1.
Pengertian Kewiraswastaan
Kewirausahaan (enterpreneurship)
berarti menerima risiko untuk mengawali dan menjalankan sebuah usaha.[1] Rue
dan Byars membatasinya sebagai perilaku yang terus menerus mencari ide tentang
produk atau jasa apa yang akan dihasilkan, menjalankan organisasinya, dan
membangunnya pada titik dimana tambahan orang-orang diperlukan.[2] George
dan Jones mendefinisikannya sebagai keinginan untuk mengambil risiko dan
membuka diri untuk pengalaman baru.[3]
Melengkapi pendapat sebelumnya, kewirausahaan – menurut Robbins adalah perilaku
yang terus mencari peluang-peluang dalam
organisasi ataupun di lingkungannya dan melaksanakannya dalam upaya membuat
perubahan.[4]
Pendapat di atas
pada dasarnya memandang kewirausahaan sebagai sesuatu yang terkait dengan
perilaku meliputi: (1) penuh inisitaif; (2) mengorganisasikan dan mereorganisasikan
mekanisme sosial atau ekonomis untuk mengubah sumber daya atau situasi menjadi
suatu produk yang menguntungkan; (3) menerima risiko atau kegagalan.
Meskipun tidak
salah, namun definisi di atas telah
membatasi kewirausahaan hanya pada kegiatan perekonomian atau bisnis. Padahal
menurut Hisrich dan Peters, kewirausahaan itu juga ditemukan pada profesi lain,
seperti: pendidikan, kesehatan, penelitian, ataupun pekerjaan sosial lainnya.[5]
Untuk mengatasi
kekurangan atau kelemahan definisi-definisi tersebut, diperlukan sebuah rumusan
definisi yang mampu meng-akomodasi semua profesi. Salah satu definisi
kewirausahaan yang mampu mencakup semua profesi dikemukakan oleh Hisrich dan
Peters yang menegaskan bahwa kewirausahaan adalah proses menciptakan hal-hal yang berbeda dengan nilai
sebelumnya dengan memanfaatkan waktu dan usaha yang diperlukan, mengasumsikan
resiko keuangan, fisik, dan sosial, dan
menerima hasilnya dalam bentuk imbalan moneter dan kepuasan kerja.[6]
Jika dirujuk pada
definisi di atas, kewirausahaan tidak semata-mata diarahkan untuk mencari
keuntungan yang bersifat moneter, melainkan juga untuk kepuasan kerja para
pelakunya. Relevan dengan pandapat sebelumnya Banfe membatasinya sebagai,
memikirkan kembali paradigma lama, menyempurnakan cara-cara tradisional dalam
melakukan sesuatu.[7] Melengkapi pendapat
sebelumnya, Drucker menegaskan kewirausahaan sebagai upaya-upaya seseorang meningkatkan sumber-sumber daya yang
rendah dan tak bernilai menjadi sesuatu
yang memiliki nilai tambah.[8]
2. Kewiraswastaan
sebagai Pengembangan Perilaku Bisnis
Jika pendapat di atas
diintegrasikan, maka kewirausahaan pada dasarnya merupakan sebuah perilaku.

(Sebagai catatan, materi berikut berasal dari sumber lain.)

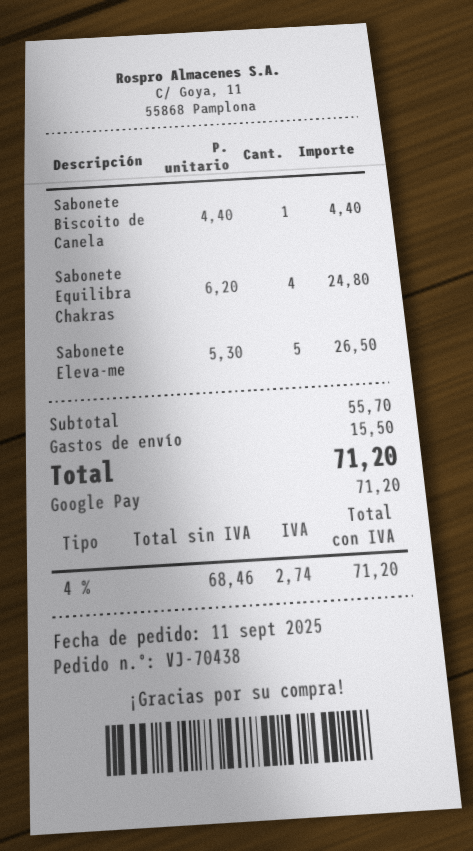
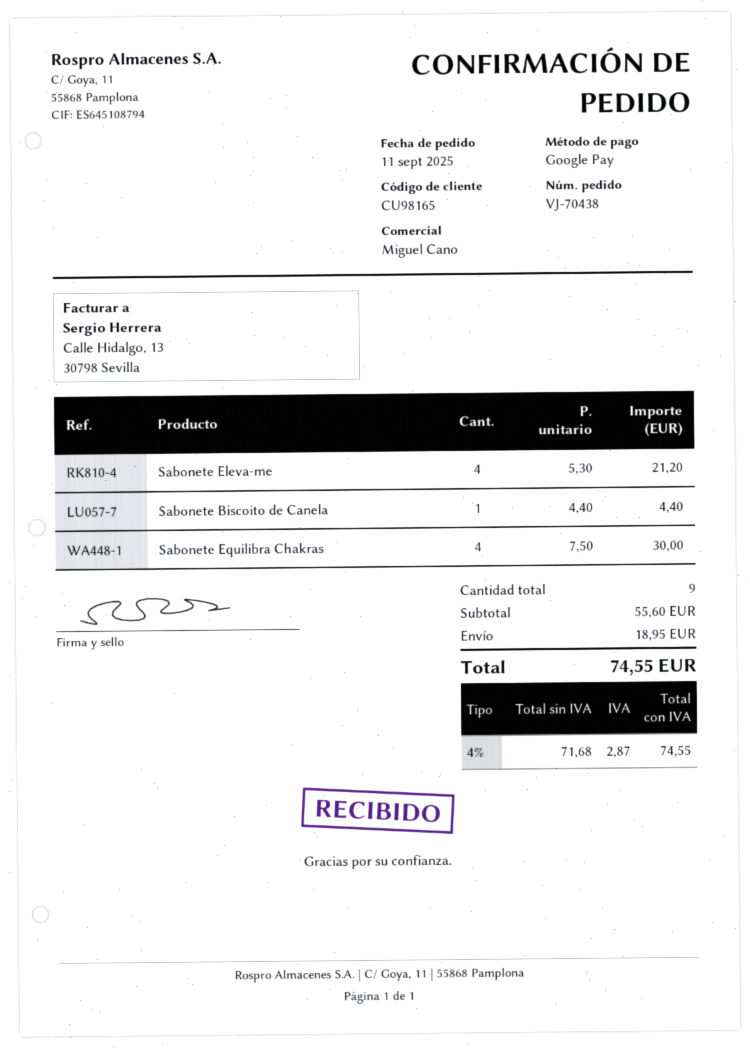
Sabonete Equilibra Chakras: 4 x 6.20 = 24.80 -> 4 x 7.50 = 30.00
Sabonete Eleva-me: 5 x 5.30 = 26.50 -> 4 x 5.30 = 21.20
subtotal: 55.70 -> 55.60
shipping: 15.50 -> 18.95
net: 68.46 -> 71.68
tax: 4% = 2.74 -> 4% = 2.87
total: 71.20 -> 74.55

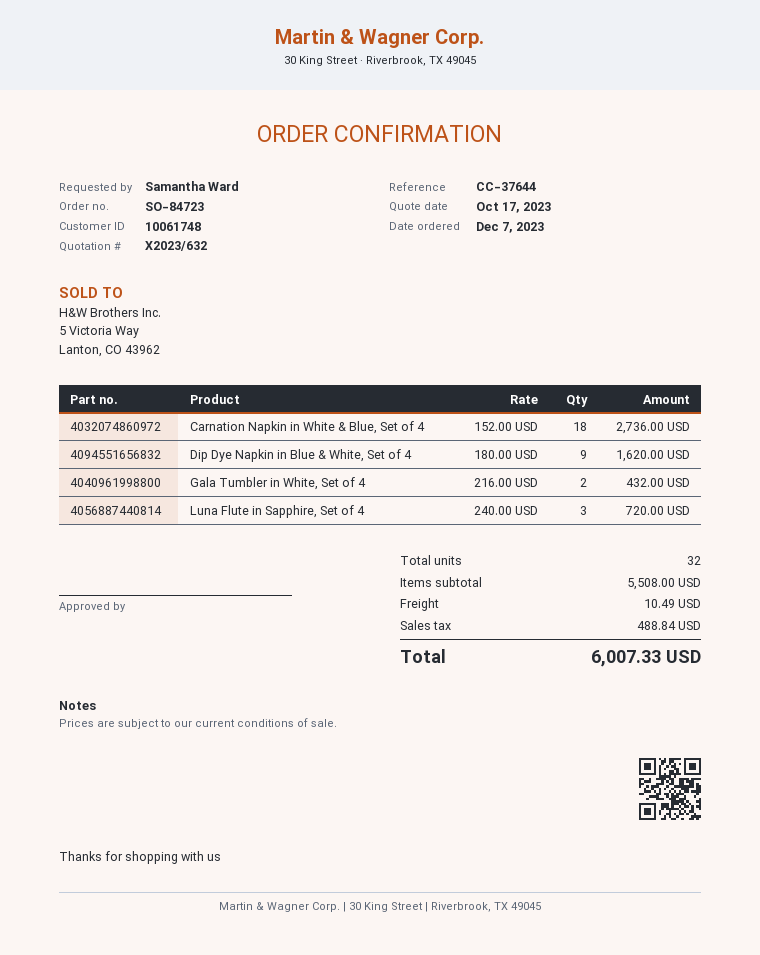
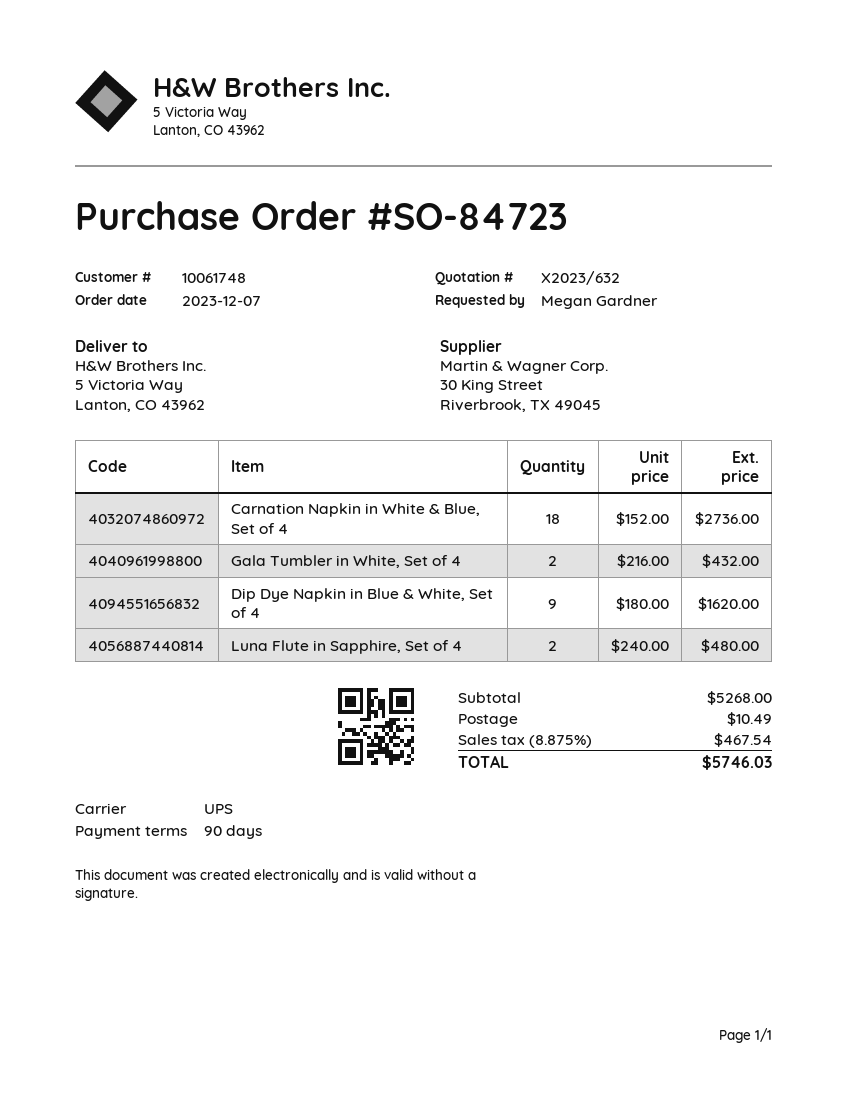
ordered by: Samantha Ward -> Megan Gardner
Luna Flute in Sapphire, Set of 4: 3 x 240.00 = 720.00 -> 2 x 240.00 = 480.00
subtotal: 5508.00 -> 5268.00
tax: 488.84 -> 467.54
total: 6007.33 -> 5746.03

Sebagai perilaku, kewirausahaan merupakan perilaku yang secara terus-menerus:
(a) mencari ide-ide; (b) mengembangkan
dan mengelolanya agar memiliki nilai ekonomi; dan (c) melibatkan orang lain
jika diperlukan. Dengan demikian, seorang wirausahaan tidak pernah berhenti
berpikir untuk mendapatkan hal-hal baru yang dapat memuaskan hatinya.
Seperti
yang telah dijelaskan sebelumnya, kewirausahaan merupakan perilaku yang secara
terus menerus mencari ide-ide baru. Dengan demikian, kewirausahaan selalu
terkait dengan inovasi. Hal ini sejalan dengan pendapat Drucker yang menegaskan
bahwa inovasi merupakan alat kewirausahaan.[9]
Inovasi
itu sendiri dapat diartikan sebagai kegiatan
yang menjadikan peluang-peluang ke dalam ide-ide baru dan melaksanakannya
agar terwujud dengan baik.[10]
Pendapat lain menegaskan, inovasi merupakan sebuah ide, praktik, atau objek
yang dipersepsikan sebagai sesuatu yang baru oleh individu atau kelompok adopsi
lainnya.[11]
Jiwa kewiraswastaan
hendaklah senantiasa melakukan inovasi yang dapat memberikan kepuasan kepada
pelanggannya (customer) atau pihak-pihak yang berkepentingan dengan
institusi tersebut (stakeholder). Sallis menegaskan pelanggan dapat
dibagi ke dalam dua jenis, yakni: pelanggan eksternal dan pelanggan internal.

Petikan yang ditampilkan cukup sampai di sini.